== Problem to solve ==
In the data below, which lines hold the word "path"? Copy them.

== Recorded data ==
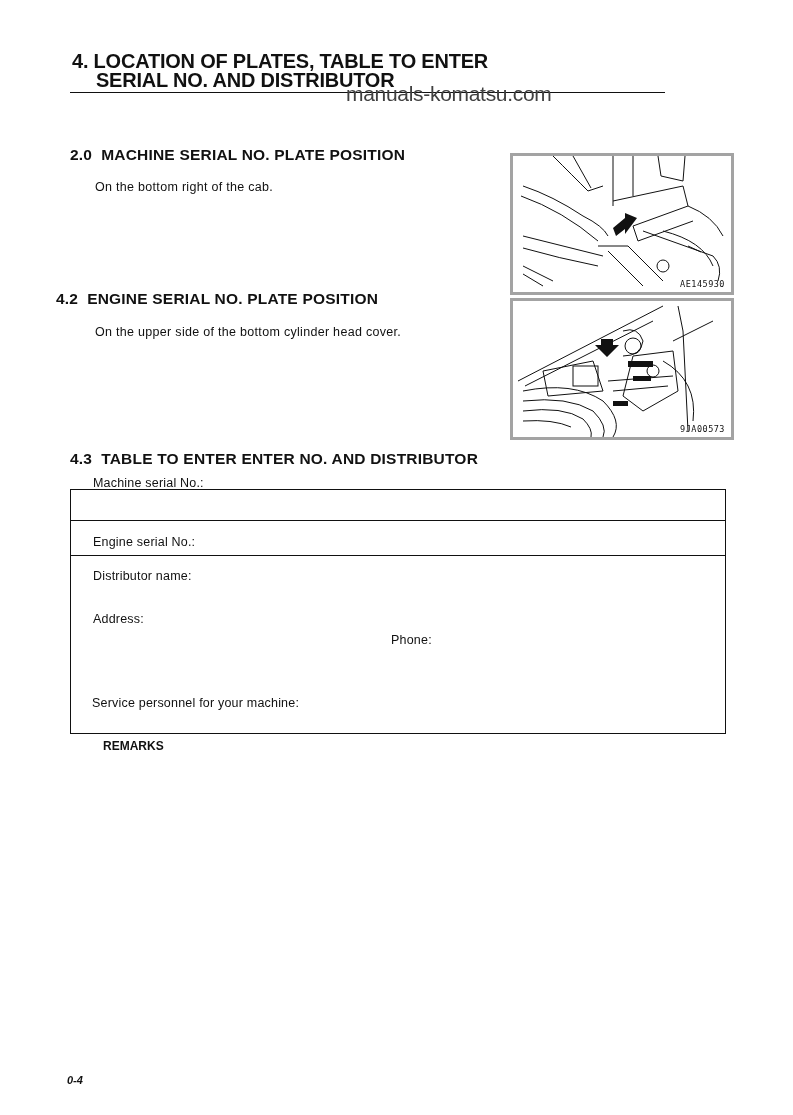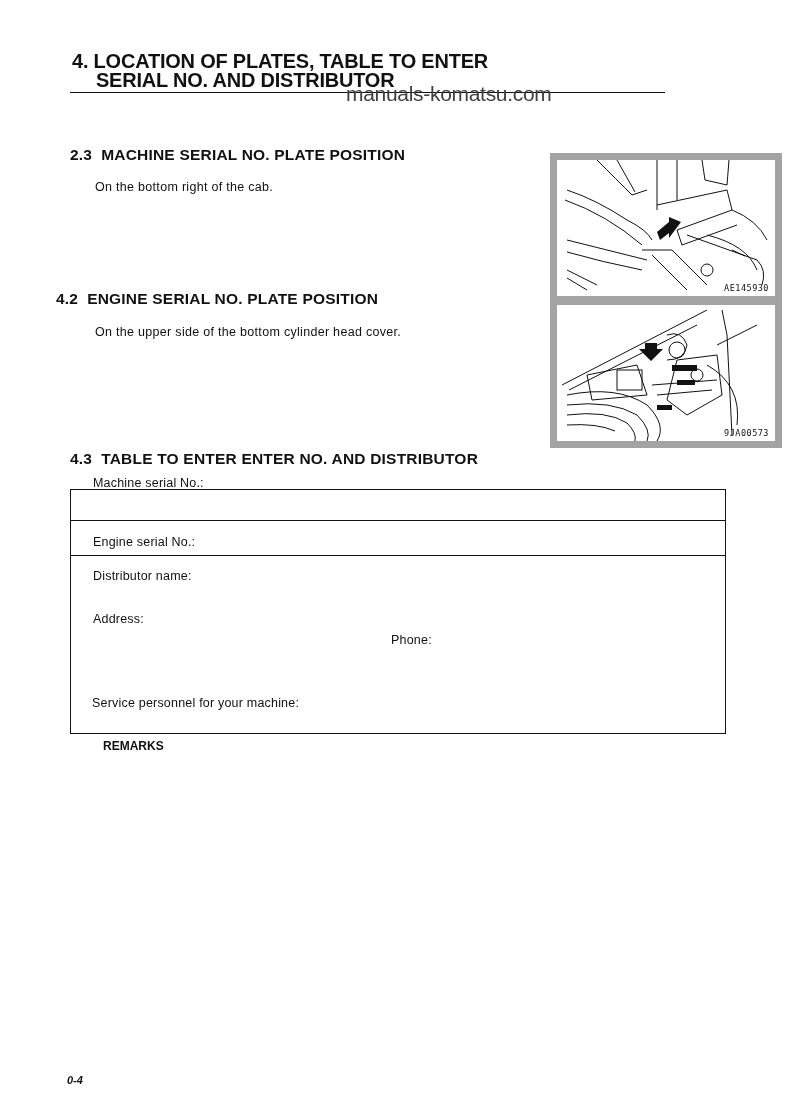--- a/index.html
+++ b/index.html
@@ -4,36 +4,36 @@
 <style>
   html, body { margin:0; padding:0; background:#ffffff; }
   body { width:793px; height:1115px; position:relative; overflow:hidden; color:#111; font-family:"Liberation Sans", sans-serif; }
   .abs { position:absolute; }
   .title { font-weight:bold; font-size:21px; line-height:20px; letter-spacing:-0.2px; transform:scaleX(0.95); transform-origin:left top; }
   .watermark { font-size:21px; color:#404040; letter-spacing:-0.3px; }
   .sec { font-weight:bold; font-size:15.5px; letter-spacing:0.2px; }
   .body { font-size:12.5px; letter-spacing:0.3px; }
   .hline { position:absolute; height:1px; background:#111; }
   .vline { position:absolute; width:1px; background:#111; }
-  .fig { position:absolute; border:7px solid #a3a3a3; background:#fff; overflow:hidden;margin-left:40px; }
+  .fig { position:absolute; border:3px solid #a3a3a3; background:#fff; overflow:hidden; }
   .figcode { position:absolute; font-family:"DejaVu Sans Mono", monospace; font-size:8.5px; letter-spacing:0.5px; }
   .label { font-size:12.5px; letter-spacing:0.2px; }
   .remarks { font-weight:bold; font-size:12px; }
   .pagenum { font-size:11px; font-weight:bold; }
 </style>
 </head>
 <body>
 
 <div class="abs title" style="left:72px;top:51px;">4. LOCATION OF PLATES, TABLE TO ENTER</div>
 <div class="abs title" style="left:96px;top:70px;">SERIAL NO. AND DISTRIBUTOR</div>
 <div class="hline" style="left:70px;top:92px;width:595px;"></div>
 <div class="abs watermark" style="left:346px;top:82px;">manuals-komatsu.com</div>
 
 <div class="abs sec" style="left:70px;top:146px;">
-  <span>2.3</span>&nbsp;
+  <span>2.0</span>&nbsp;
   <span>MACHINE SERIAL NO. PLATE POSITION</span>
 </div>
 <div class="abs body" style="left:95px;top:180px;">On the bottom right of the cab.</div>
 
 <div class="fig" style="left:510px;top:153px;width:218px;height:136px;">
   <svg width="218" height="136" viewBox="0 0 218 136">
     <g fill="none" stroke="#111" stroke-width="1">
       <path d="M10 30 Q40 40 70 60 Q90 70 95 80"></path>
       <path d="M8 40 Q50 55 85 85"></path>
       <path d="M40 0 Q60 20 75 35 L90 30"></path>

== Exercise result ==
       <path d="M10 30 Q40 40 70 60 Q90 70 95 80"></path>
       <path d="M8 40 Q50 55 85 85"></path>
       <path d="M40 0 Q60 20 75 35 L90 30"></path>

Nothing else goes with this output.